Explain the same idea 3 ways:

Thermostat analogy: The house (model) already knows the weather (intent). ASA is the thermostat that lightly adjusts the temperature (behavior) to the comfortable zone (correct tool call) without rebuilding the house.
Stage manager analogy: The actors (internal representations) are ready. ASA is the stage manager who cues the spotlight (tool mode) at the exact moment—not too soon, not too late.
GPS analogy: Many routes exist. ASA’s router picks the right lane (domain vector), and the gate decides whether to accelerate, brake, or coast.

Before vs.
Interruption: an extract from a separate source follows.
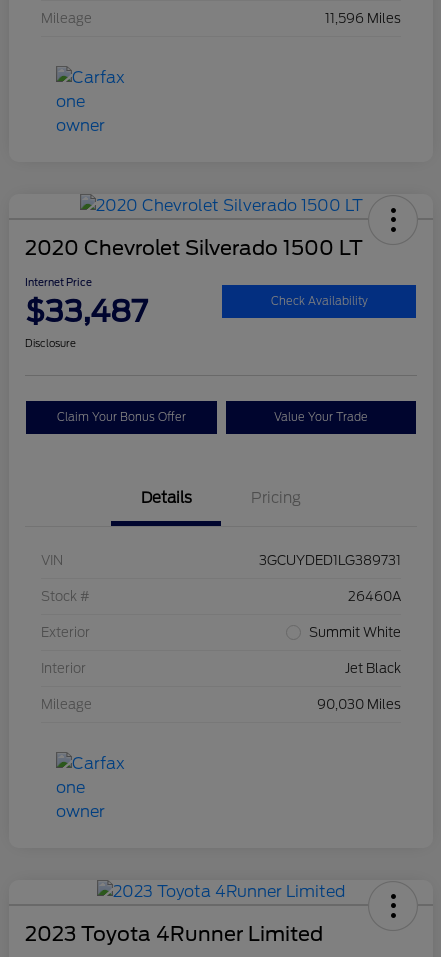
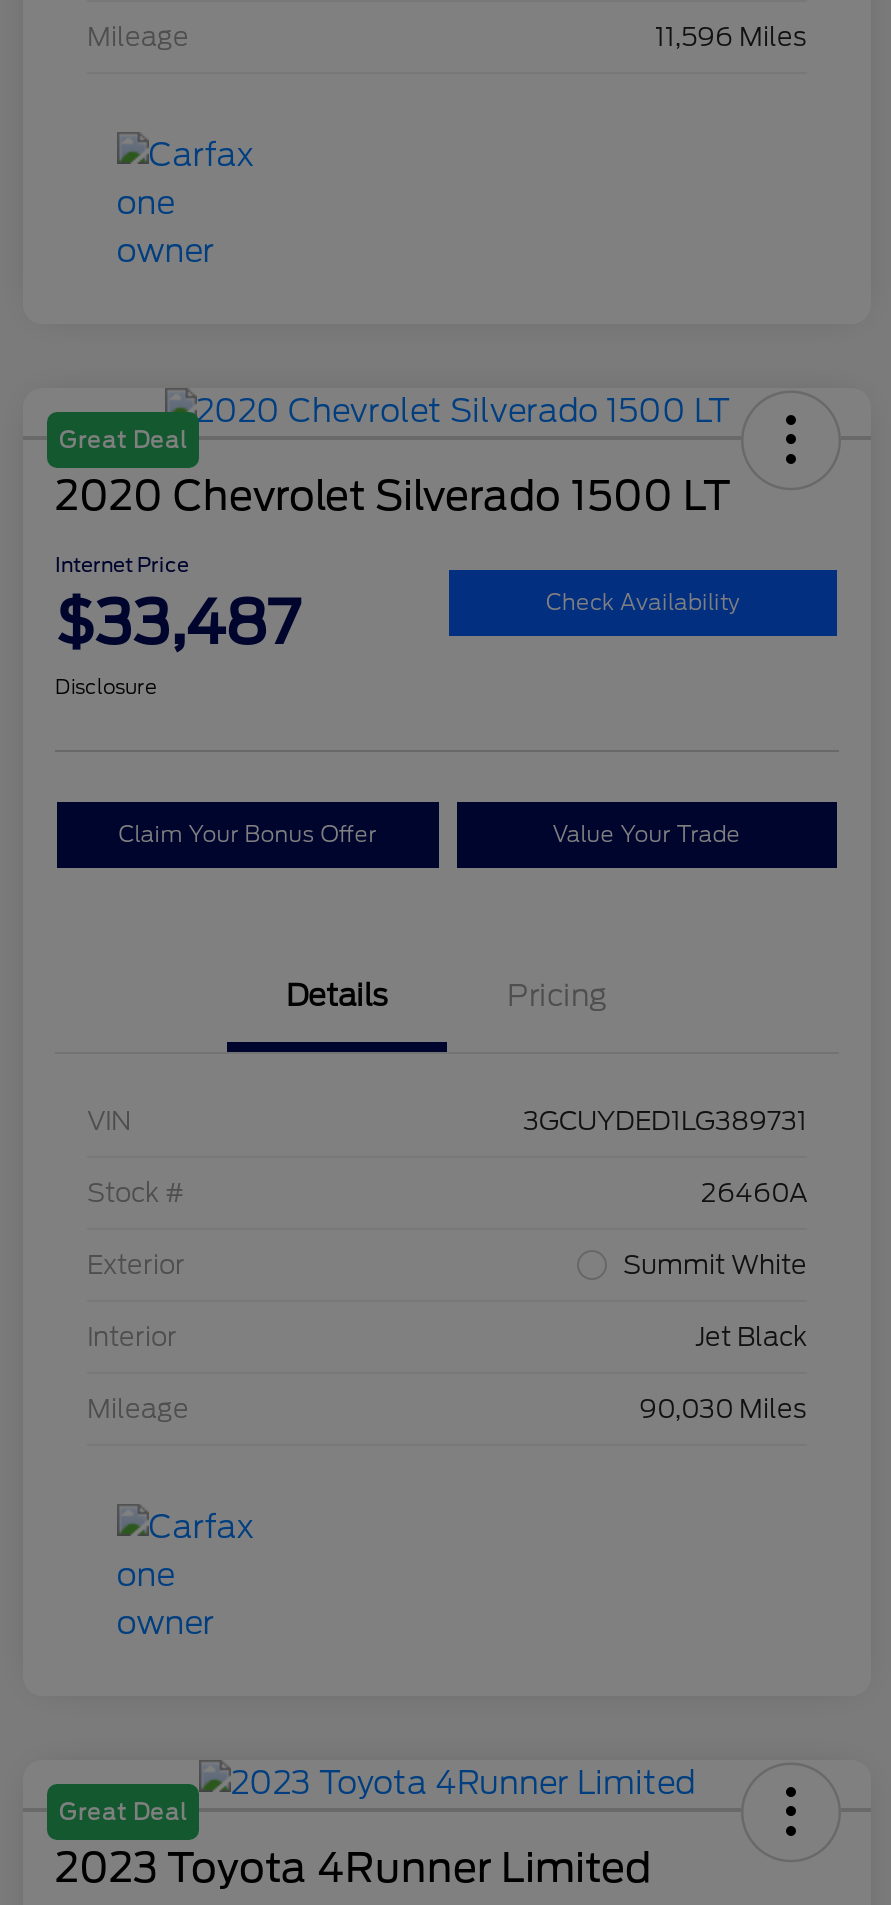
none -> [59,426,187,454] Great Deal
none -> [59,1798,187,1826] Great Deal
After:

Before: Prompts are fragile; fine-tuning is heavy; the model often ‘knows’ but won’t cross the parser boundary.
After: A single, mid-layer, signed nudge reliably crosses the boundary when needed and avoids crossing it when not.

Why it works (intuition):

Tool intent is already linearly readable in a mid-layer. That means there’s a direction in activation space that correlates strongly with ‘tool needed.’ Moving slightly along that direction early enough tips the logit competition in favor of emitting the function-call block. The gate keeps this selective: if confidence is low, don’t push; if the context screams ‘no tool,’ push the other way (suppress).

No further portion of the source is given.